ポレポレ東中野で「能登デモクラシー」を観て、自分が生まれ育ったちいさな町を思い出していた。高校を卒業してすぐそこを出てしまったので、実際にその町の行政や議会の中味が分かっていたわけではないが、なぜか「似てる」と感じたのである。
住んでた人たちの考え方や雰囲気が共通していた。典型的な地方の保守的な田舎町。役所の人間がなぜか分からないが偉そうにしていた。高校生から見ても理不尽なことが多く、不愉快だった。

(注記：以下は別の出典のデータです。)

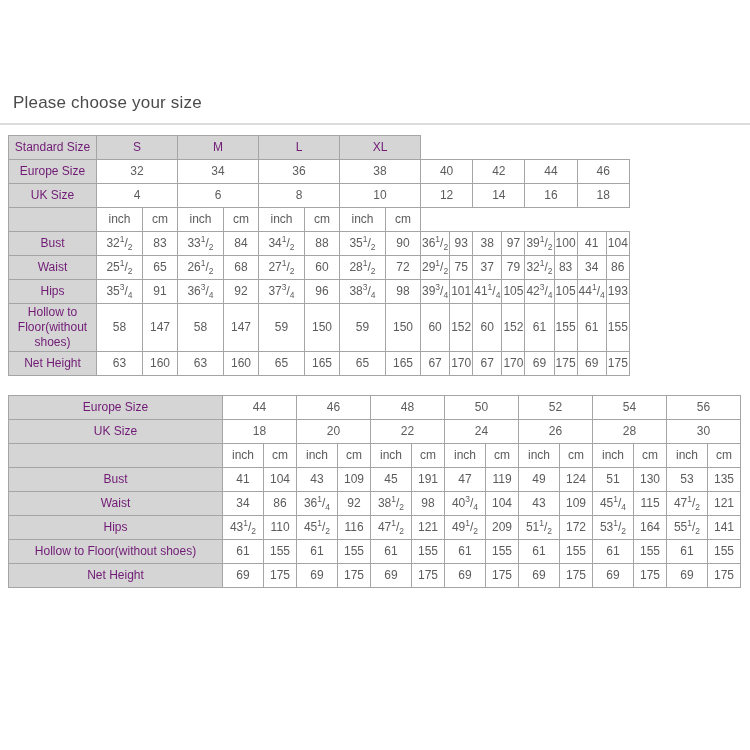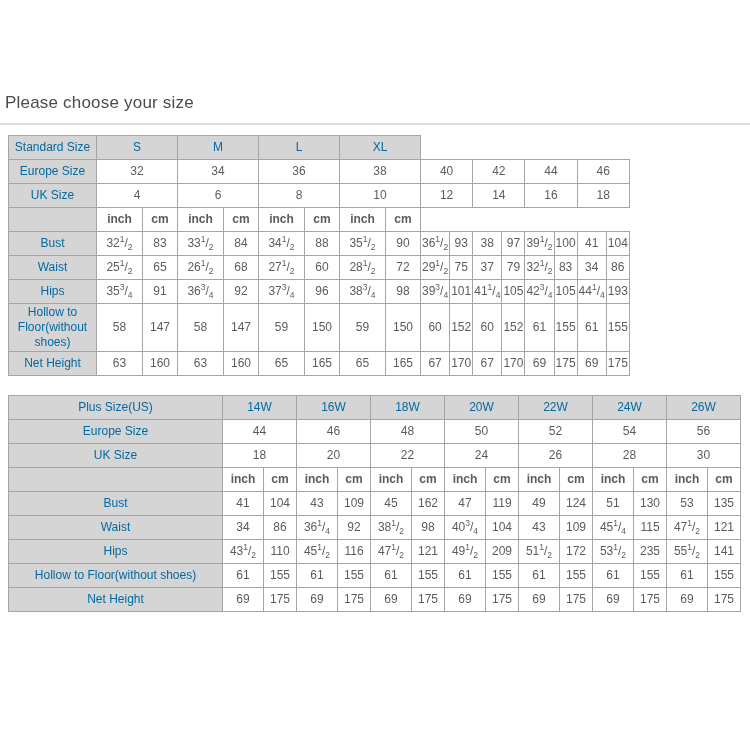--- a/index.html
+++ b/index.html
@@ -10,7 +10,7 @@
   }
   .page{position:relative;width:750px;height:750px;overflow:hidden;}
   .page-title{
-    margin:0;padding:93px 0 0 5px;
+    margin:0;padding:93px 0 0 13px;
     font-size:17px;font-weight:400;color:#4b4b4b;letter-spacing:.2px;
   }
   .rule{height:2px;background:#dcdcdc;margin-top:10px;width:750px;}

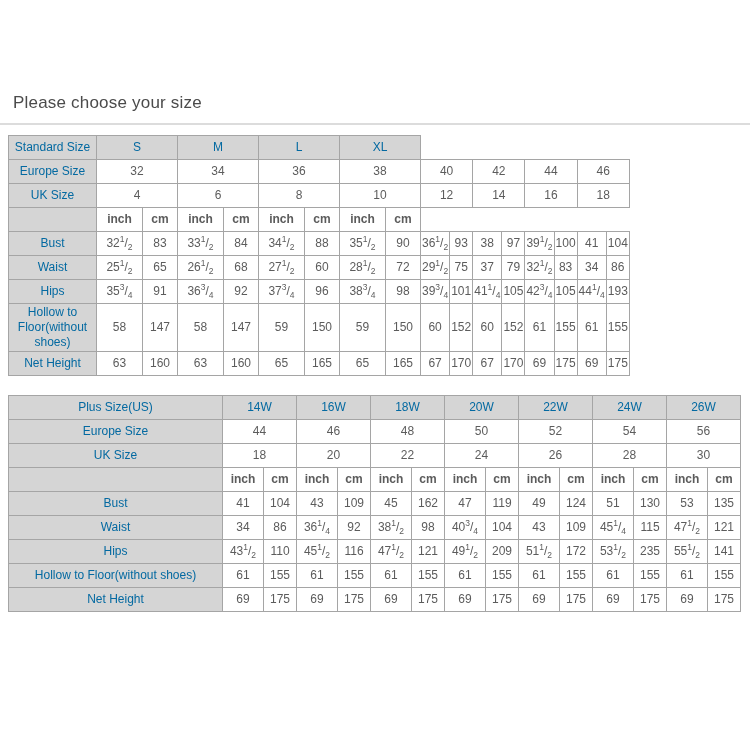--- a/index.html
+++ b/index.html
@@ -26,7 +26,7 @@
     padding:1px 1px;height:21px;line-height:1.25;
     overflow:hidden;
   }
-  td.hd{background:#d5d5d5;color:#0369a1;}
+  td.hd{background:#d5d5d5;color:#701a75;}
   td.unit{height:17px;color:#5c5c5c;font-weight:bold;}
   td sup{font-size:8.5px;line-height:0;vertical-align:super;}
   td sub{font-size:8.5px;line-height:0;vertical-align:sub;}

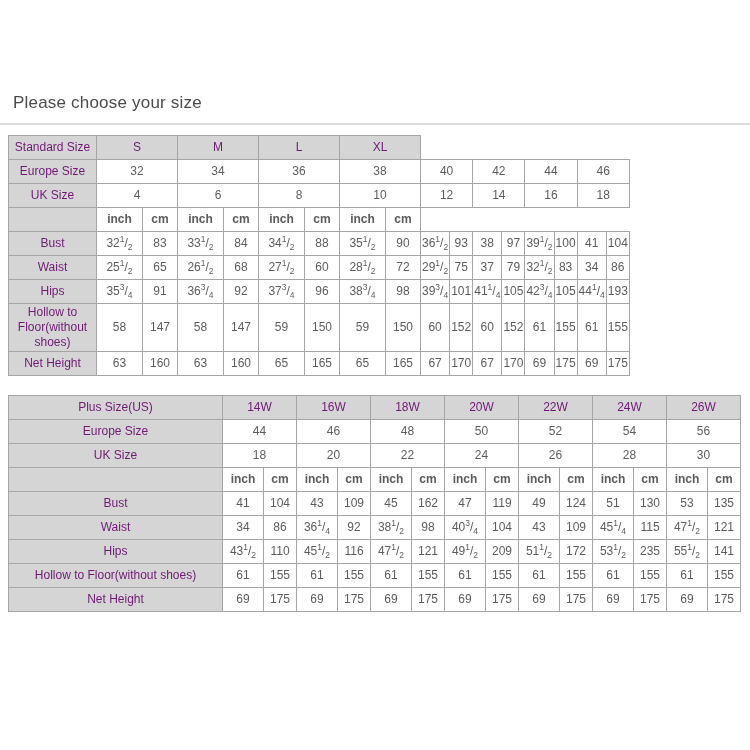--- a/index.html
+++ b/index.html
@@ -27,7 +27,7 @@
     overflow:hidden;
   }
   td.hd{background:#d5d5d5;color:#701a75;}
-  td.unit{height:17px;color:#5c5c5c;font-weight:bold;}
+  td.unit{height:17px;color:#5c5c5c;}
   td sup{font-size:8.5px;line-height:0;vertical-align:super;}
   td sub{font-size:8.5px;line-height:0;vertical-align:sub;}
 </style>

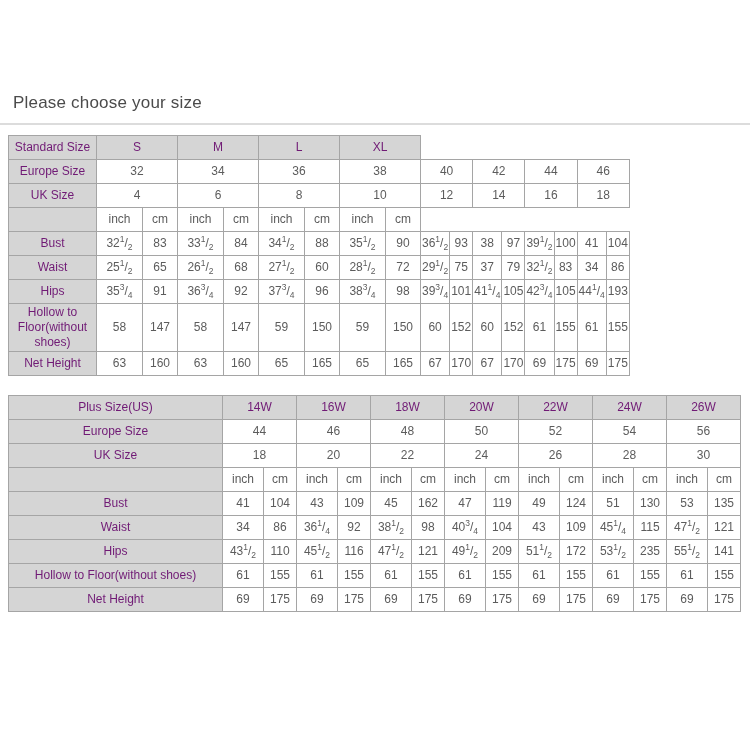--- a/index.html
+++ b/index.html
@@ -209,16 +209,6 @@
       </colgroup>
       <tbody id="t2-body">
         <tr>
-          <td class="hd lbl">Plus Size(US)</td>
-          <td class="hd" colspan="2">14W</td>
-          <td class="hd" colspan="2">16W</td>
-          <td class="hd" colspan="2">18W</td>
-          <td class="hd" colspan="2">20W</td>
-          <td class="hd" colspan="2">22W</td>
-          <td class="hd" colspan="2">24W</td>
-          <td class="hd" colspan="2">26W</td>
-        </tr>
-        <tr>
           <td class="hd lbl">Europe Size</td>
           <td class="val" colspan="2">44</td>
           <td class="val" colspan="2">46</td>

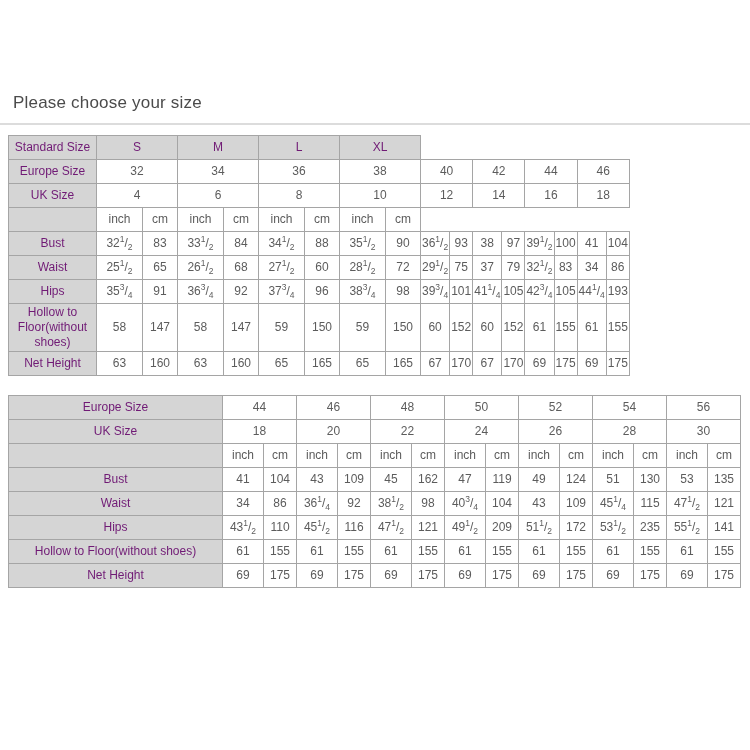--- a/index.html
+++ b/index.html
@@ -252,7 +252,7 @@
           <td class="val">43</td>
           <td class="val">109</td>
           <td class="val">45</td>
-          <td class="val">162</td>
+          <td class="val">191</td>
           <td class="val">47</td>
           <td class="val">119</td>
           <td class="val">49</td>

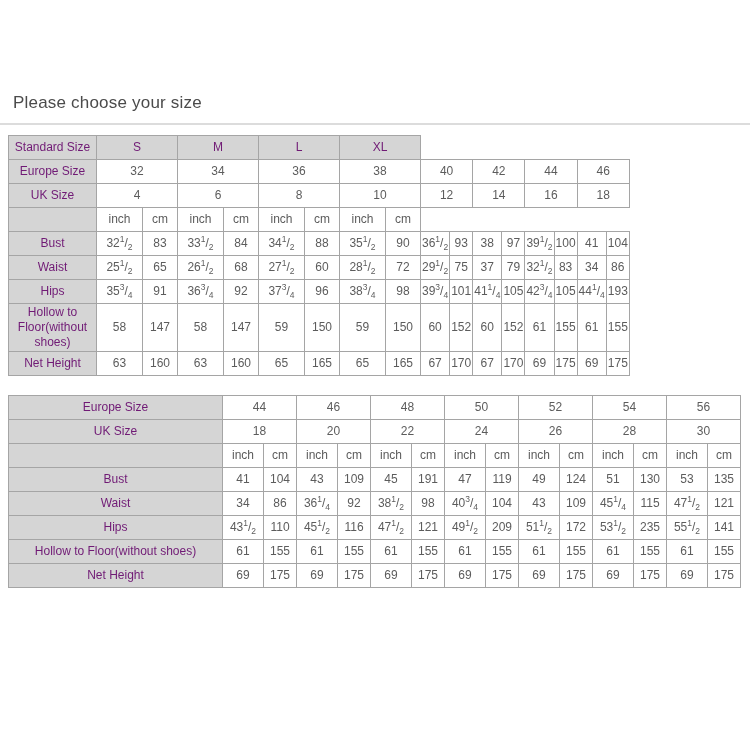--- a/index.html
+++ b/index.html
@@ -292,7 +292,7 @@
           <td class="val">51<sup>1</sup>/<sub>2</sub></td>
           <td class="val">172</td>
           <td class="val">53<sup>1</sup>/<sub>2</sub></td>
-          <td class="val">235</td>
+          <td class="val">164</td>
           <td class="val">55<sup>1</sup>/<sub>2</sub></td>
           <td class="val">141</td>
         </tr>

今年のはじめ、ある新聞で同郷の漫画家の一条ゆかりが、その町についてこう書いていた。
この場所から逃げ出したいと思っていた。噂好きで、人と違うことをする人間を嫌う。何かについて「女だからダメ」と言う。そんな人の多い田舎が大嫌いだった。
彼女は僕より10歳ほど上だが、これを紙面で読んだとき、古い地元の仲間に会ったような気がした。
「能登デモクラシー」の舞台である穴水町は人口約7千人の小さな町。高齢化だけでなく、その高齢者の数も年々減少している。消滅が想定される町のひとつだ。
そんな町で、いや、そんな町だからか、代々の町長らは自分の利益のためのやりたい放題。 にもかかわらず、町議会の監視機能がまったく働いてない。行政と議会のあいだには惰性と忖度の関係しかない。
だが、それはこの町特有のものではない。僕の生まれた町も、あの町も、日本のどの町も似たようなものだ。その意味で、映画で描かれている穴水町は「日本の縮図」という言葉がぴったりくる。
カメラが捉えるのは、地元の80歳の男性とその家族。「このままでは町がなくなる」「何もしなければ、何も変わらない」と語り、手書きの新聞を発行しながら町の未来に警鐘を鳴らす。少しずつ理解者がふえてくるのが救いである。
この映画の監督は、地方局である石川テレビのディレクター。彼が、もとは地上波の番組として制作したものがベースになっている。
地方にあるメディアの矜恃というか、意地のようなものを感じる。今では多くの地方メディアがその存在感をなくしているなか、まだまだ頑張っているメディア人がいることが分かり少し嬉しい。